In the listing that follows, the lines starting at the one containing "where individual teams" and ending at the one containing "does, however, remain" are to be returned exactly, both boundary lines included, and no others.

SOURCE RECORDS:
━━━━━━━━━━━━━━━━━━━━━━━━━━━━━━

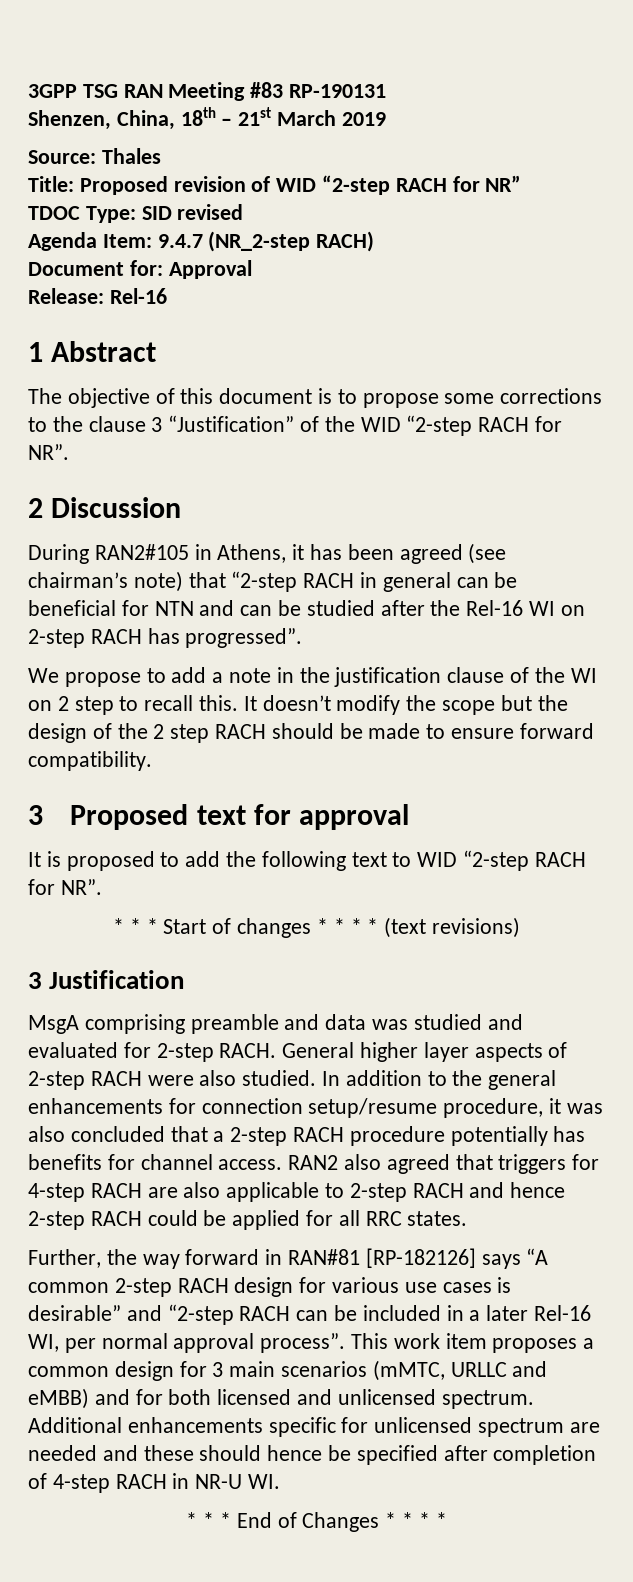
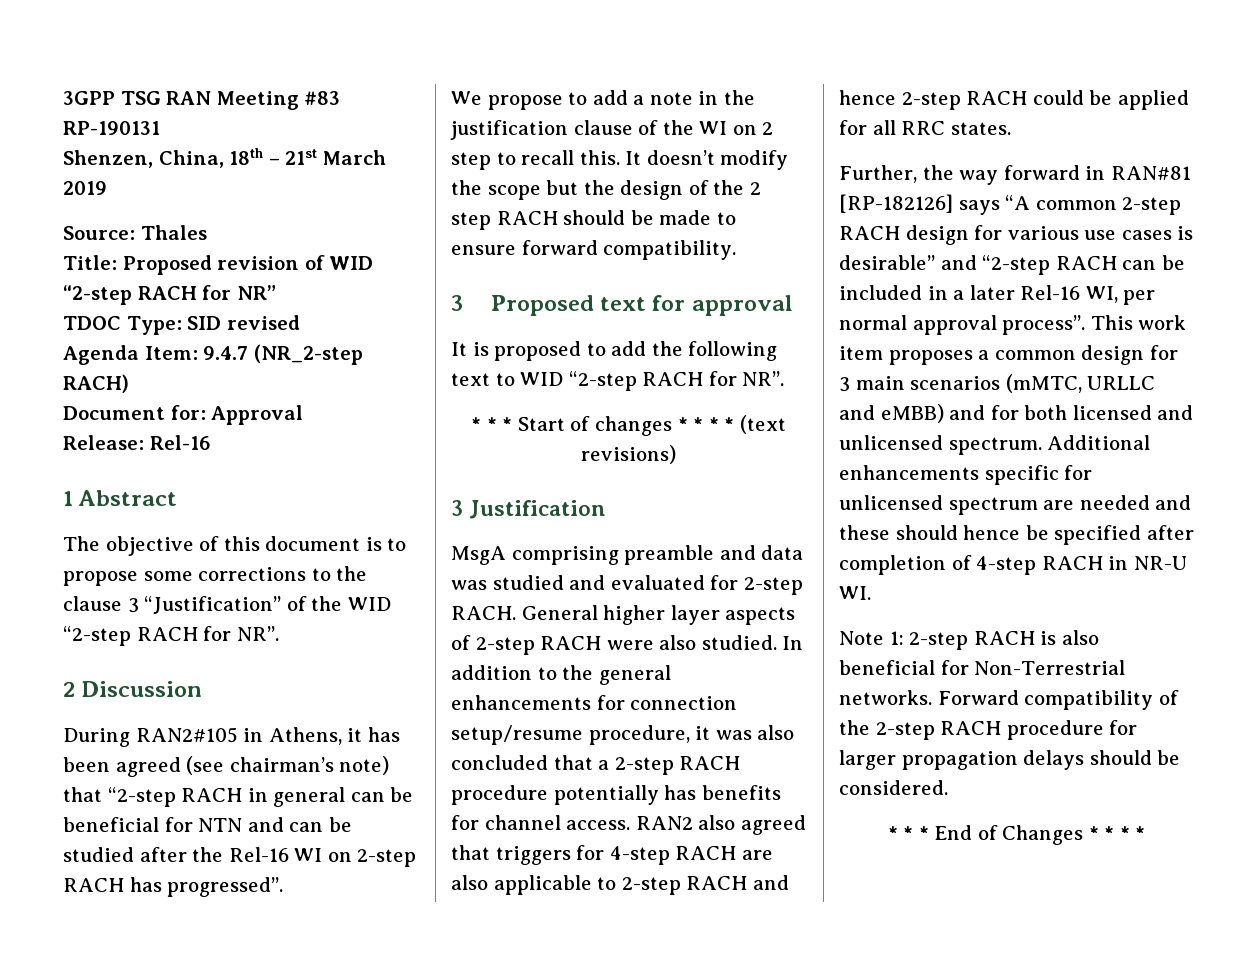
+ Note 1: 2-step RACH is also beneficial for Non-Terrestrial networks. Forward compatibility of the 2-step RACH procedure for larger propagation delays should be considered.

━━━━━━━━━━━━━━━━━━━━━━━━━━━━━━

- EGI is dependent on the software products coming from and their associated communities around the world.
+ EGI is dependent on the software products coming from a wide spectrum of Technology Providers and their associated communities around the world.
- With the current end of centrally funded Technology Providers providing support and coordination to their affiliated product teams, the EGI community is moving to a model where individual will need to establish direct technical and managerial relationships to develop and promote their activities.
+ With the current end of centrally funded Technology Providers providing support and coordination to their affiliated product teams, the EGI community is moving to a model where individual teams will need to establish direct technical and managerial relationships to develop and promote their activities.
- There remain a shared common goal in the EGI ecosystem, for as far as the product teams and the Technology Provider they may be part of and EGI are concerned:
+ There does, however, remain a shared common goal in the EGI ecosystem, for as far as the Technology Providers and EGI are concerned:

━━━━━━━━━━━━━━━━━━━━━━━━━━━━━━

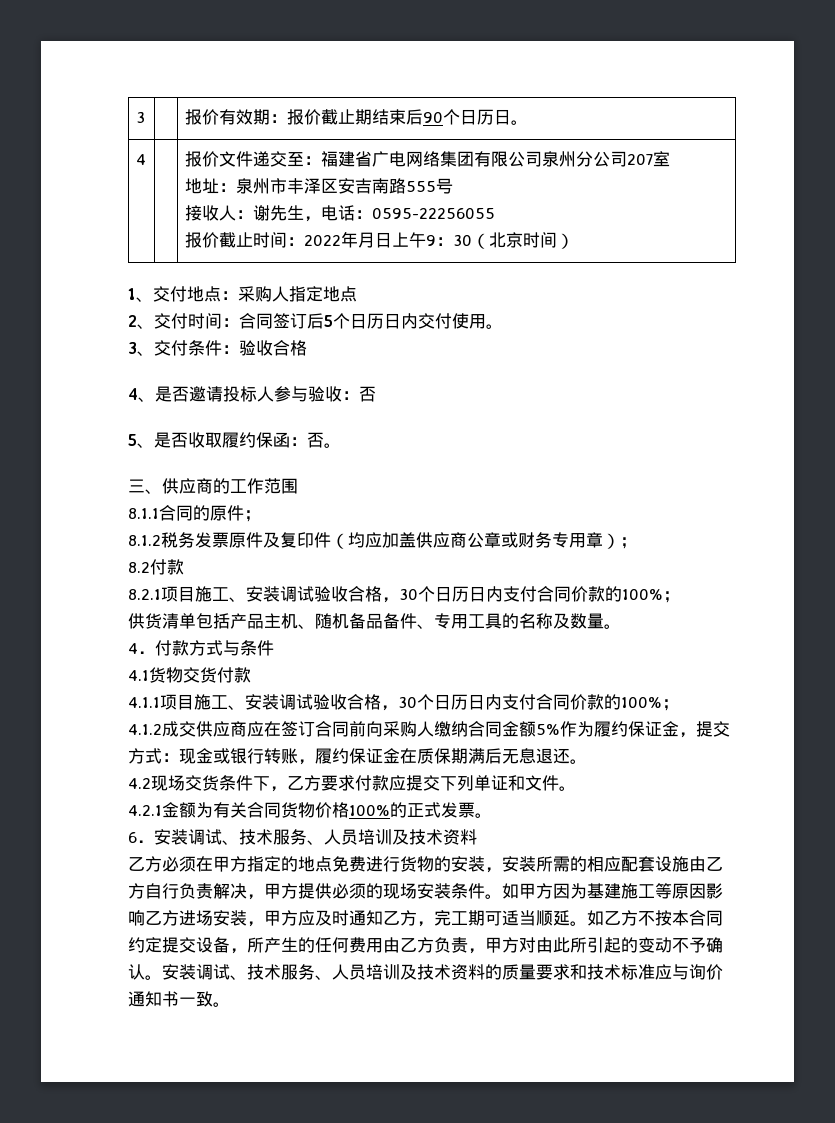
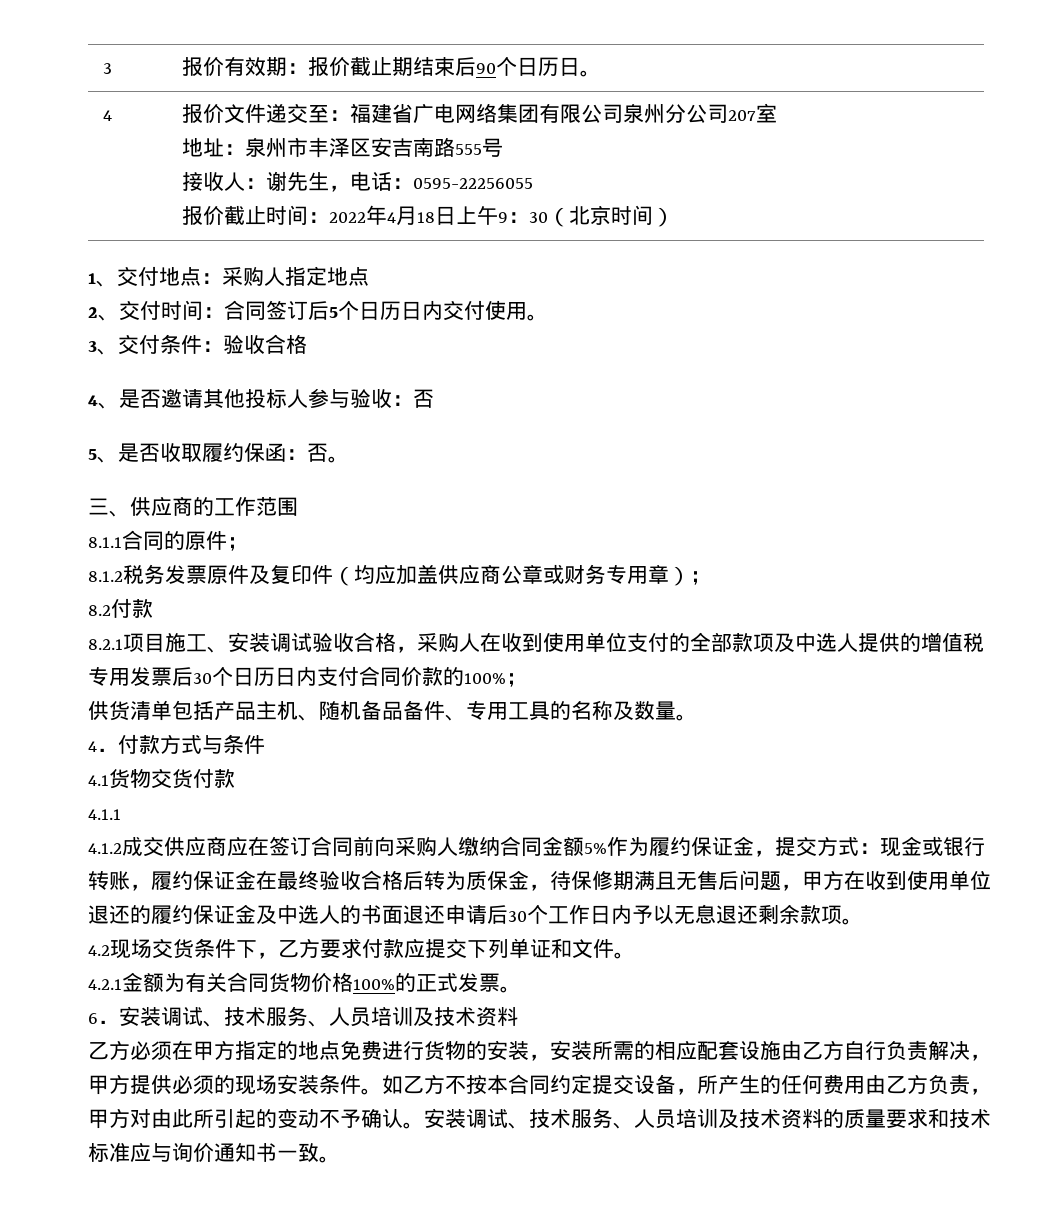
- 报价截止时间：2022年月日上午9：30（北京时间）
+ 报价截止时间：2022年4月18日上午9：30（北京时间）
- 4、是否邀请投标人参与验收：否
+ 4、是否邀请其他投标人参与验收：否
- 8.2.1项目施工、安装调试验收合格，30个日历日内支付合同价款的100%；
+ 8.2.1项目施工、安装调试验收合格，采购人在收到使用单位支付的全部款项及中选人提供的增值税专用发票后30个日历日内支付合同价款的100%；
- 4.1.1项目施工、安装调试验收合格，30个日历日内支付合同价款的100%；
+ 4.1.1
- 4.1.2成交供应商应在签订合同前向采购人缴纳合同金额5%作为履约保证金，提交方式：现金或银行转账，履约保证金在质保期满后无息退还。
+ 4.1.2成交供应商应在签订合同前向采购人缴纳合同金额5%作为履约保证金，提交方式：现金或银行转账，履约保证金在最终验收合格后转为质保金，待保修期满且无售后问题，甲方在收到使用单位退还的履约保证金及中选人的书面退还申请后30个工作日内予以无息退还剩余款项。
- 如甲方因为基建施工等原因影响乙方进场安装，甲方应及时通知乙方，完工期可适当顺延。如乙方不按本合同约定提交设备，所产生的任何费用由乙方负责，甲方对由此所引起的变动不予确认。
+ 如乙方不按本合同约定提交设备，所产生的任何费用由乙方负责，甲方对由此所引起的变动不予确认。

━━━━━━━━━━━━━━━━━━━━━━━━━━━━━━

EXERCISE SOLUTION:
+ With the current end of centrally funded Technology Providers providing support and coordination to their affiliated product teams, the EGI community is moving to a model where individual teams will need to establish direct technical and managerial relationships to develop and promote their activities.
- There remain a shared common goal in the EGI ecosystem, for as far as the product teams and the Technology Provider they may be part of and EGI are concerned:
+ There does, however, remain a shared common goal in the EGI ecosystem, for as far as the Technology Providers and EGI are concerned:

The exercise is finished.